Why do we have such a hard time letting ourselves believe in miracles? Why do we scoff when we hear an account of the seemingly impossible? Why do we stop believing those that we usually trust as truthful when they suggest that they have witnessed a miracle? Why can’t we believe them then?
In a world that has largely stopped believing in miracles, we are in great need of one. We are in need of a change of heart, because our hearts have become hardened after years of distrust and unbelief. Do you remember the days when you believed everything that you were told? When you innocently took everyone at their word? When you believed that miracles were possible? That the blind might come to see again, and the deaf might be able to hear? That the dead could be raised, and God could become man? Some of you might have retained some of those beliefs, but nearly every one of us has surely had our faith shaken at one time or another. Nearly every one of us has asked at least once: is this really possible?
Our world wants to tell us ‘no.’ Our world wants to tell us that miracles are impossible, that the world is full of storytellers who are either delirious or manipulative. Our world wants us to believe that the blind will never see, the deaf will never hear, and the dead will never rise again. Our world wants us to stop believing.
But the world is not alone in this effort. It has been joined by the most unlikely partner. The world is not the only entity slowly destroying our faith. Whether it realizes it or not, Christianity is helping to destroy itself. It has annihilated its own core.
There are those men and women who call themselves Christians, but who have also stripped this title of all its meaning. Christian- a follower of Christ. Christ- the Messiah, the Son of God, God made man. Jesus Christ, the son of a virgin, worker of miracles, conqueror of death through His own death and resurrection. His entire being is wrapped up in miracles, in impossibilities becoming not only possible, but real. With His coming into the world, the blind were made to see, the deaf to hear, the lame to walk again. The dead were raised, and Christ Himself died and rose again. His entire life is a series of miracles.

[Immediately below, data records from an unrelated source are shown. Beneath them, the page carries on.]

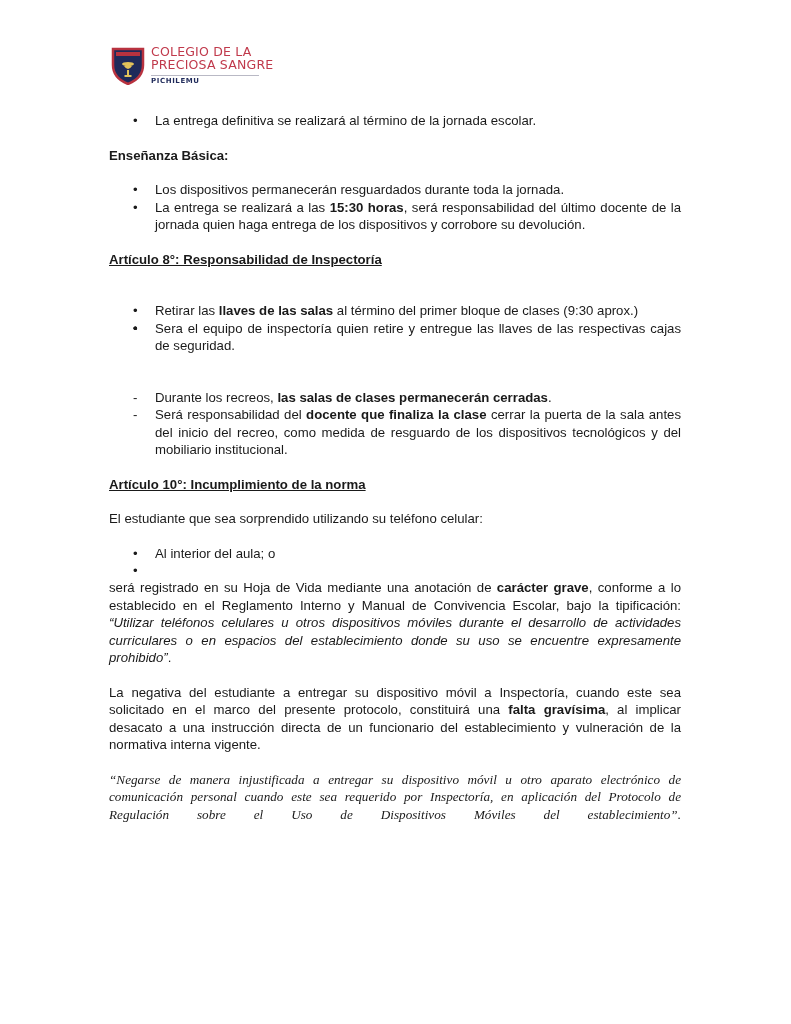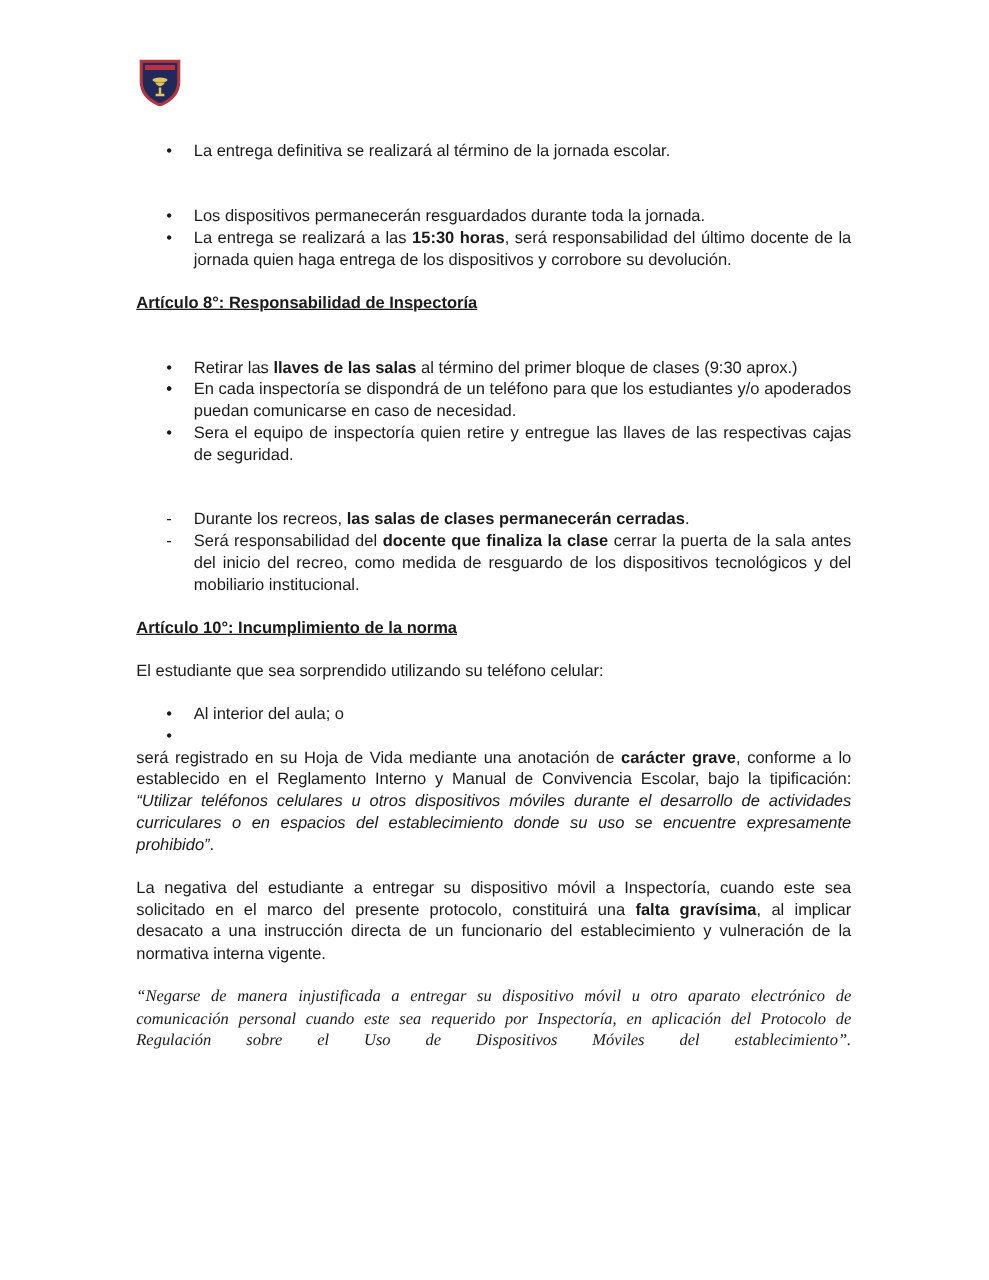--- a/index.html
+++ b/index.html
@@ -34,45 +34,52 @@
 
   <div class="logo">
     <svg class="crest" viewBox="0 0 34 40">
       <path d="M2 4 L32 4 L32 20 Q32 33 17 39 Q2 33 2 20 Z" fill="#1f2a5a" stroke="#b8323f" stroke-width="2.5"></path>
       <rect x="5" y="7" width="24" height="4" fill="#b8323f"></rect>
       <ellipse cx="17" cy="19" rx="6" ry="2" fill="#e2c25a"></ellipse>
       <path d="M13 21 Q17 27 21 21 Z" fill="#e2c25a"></path>
       <rect x="16" y="25" width="2" height="6" fill="#e2c25a"></rect>
       <rect x="13.5" y="30" width="7" height="2" fill="#e2c25a"></rect>
     </svg>
+    <div class="logo-text">
+      <span class="logo-line1">COLEGIO DE LA</span>
+      <span class="logo-line2">PRECIOSA SANGRE</span>
+      <div class="logo-rule"></div>
+      <span class="logo-sub">PICHILEMU</span>
+    </div>
   </div>
 
   <div class="content">
 
     <ul class="bullets">
       <li><span class="mk">•</span><span>La entrega definitiva se realizará al término de la jornada escolar.</span></li>
     </ul>
 
     <div class="gap"></div>
+    <p class="p h">Enseñanza Básica:</p>
     <div class="gap"></div>
 
     <ul class="bullets">
       <li><span class="mk">•</span><span>Los dispositivos permanecerán resguardados durante toda la jornada.</span></li>
       <li><span class="mk">•</span><span>La entrega se realizará a las </span><b>15:30 horas</b><span>, será responsabilidad del último docente de la jornada quien haga entrega de los dispositivos y corrobore su devolución.</span></li>
     </ul>
 
     <div class="gap"></div>
     <p class="p hu">Artículo 8°: Responsabilidad de Inspectoría</p>
     <div class="gap"></div>
     <div class="gap"></div>
 
     <ul class="bullets">
       <li><span class="mk">•</span><span>Retirar las </span><b>llaves de las salas</b><span> al término del primer bloque de clases (9:30 aprox.)</span></li>
       <li><span class="mk">•</span></li>
-      <li><span class="mk">•</span><span>En cada inspectoría se dispondrá de un teléfono para que los estudiantes y/o apoderados puedan comunicarse en caso de necesidad.</span></li>
+      <li><span class="mk">•</span></li>
       <li><span class="mk">•</span><span>Sera el equipo de inspectoría quien retire y entregue las llaves de las respectivas cajas de seguridad.</span></li>
     </ul>
 
     <div class="gap"></div>
     <div class="gap"></div>
 
     <ul class="bullets">
       <li><span class="mk">-</span><span>Durante los recreos, </span><b>las salas de clases permanecerán cerradas</b><span>.</span></li>
       <li><span class="mk">-</span><span>Será responsabilidad del </span><b>docente que finaliza la clase</b><span> cerrar la puerta de la sala antes del inicio del recreo, como medida de resguardo de los dispositivos tecnológicos y del mobiliario institucional.</span></li>
     </ul>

Miracles are central to the life of Christ. They are the signs by which He showed forth His divinity and announced to the world that the Messiah had come, that God had become man. By His miracles, man came to believe. And by the greatest miracle, His own resurrection, man came to be saved. Without miracles, Christ would not have been the Promised One. And man would not have been saved.
But there are Christians who would have us believe that we are mistaken, that we have been deceived. Christ is not God. He is not a miracle worker. He is just a man, a teacher. The stories that describe His miracles are just that- stories. Myths. Fairy tales. Anything but the truth.
These men and women would have us believe that miracles are impossible, that the Gospels are embellished accounts of a man, sent by God, to teach people how to live a good life. That’s it. That’s all there is to Him. Christ is nothing more than a man of morals. He is not a man of miracles.
But without miracles, what do we have left? The core of Christianity is destroyed; it is stripped to its essence, only to find that there is nothing there. Christianity rises and falls with the miracles of Christ. It rises and falls with His identity. If Christ could not work miracles, if He could not rise from the dead, He is not the Savior that we need. Without these miracles, there can be no salvation. And if we do not believe in them, we cannot be saved.
There are Christians who have bought into the same lie as the modern world. We are told that we must be skeptical, that we must approach every story with doubt. We are told that we must not believe in the impossible, and the impossible comprises anything that cannot be proven scientifically. And the Bible doesn’t count as a legitimate source.
Can’t prove that Christ was born of a virgin? Don’t believe it. Can’t prove that Jesus could restore the ability to see, hear, or walk? Disregard the stories- they’re just myths. Can’t prove that He rose from the dead? Well, I hate to break it to you, but He didn’t.
But without these miracles, what do we have left? Nothing that can redeem us. Nothing that can save us from sin and death. Nothing that matters.
We need to learn from the children. Christ told His disciples that they must become like little children (Matthew 18:3). We must have faith like these little ones. They are willing to believe everything that they are told. Sure, that might be a very delicate position to be in. Naïve as they are, there are some people who would like to take advantage of them, but that does not mean that they are worse off than those who cannot believe anything at all. It is better to have faith than to doubt. It is better to believe than to question everything. It is better to believe in miracles than to believe in nothing. And so, as we begin to prepare for the birth of our Lord, as we approach this wonderful season of faith and joy, we must look to our children for the most important lesson: we must learn to believe.
Mary Help of Christians, pray for us!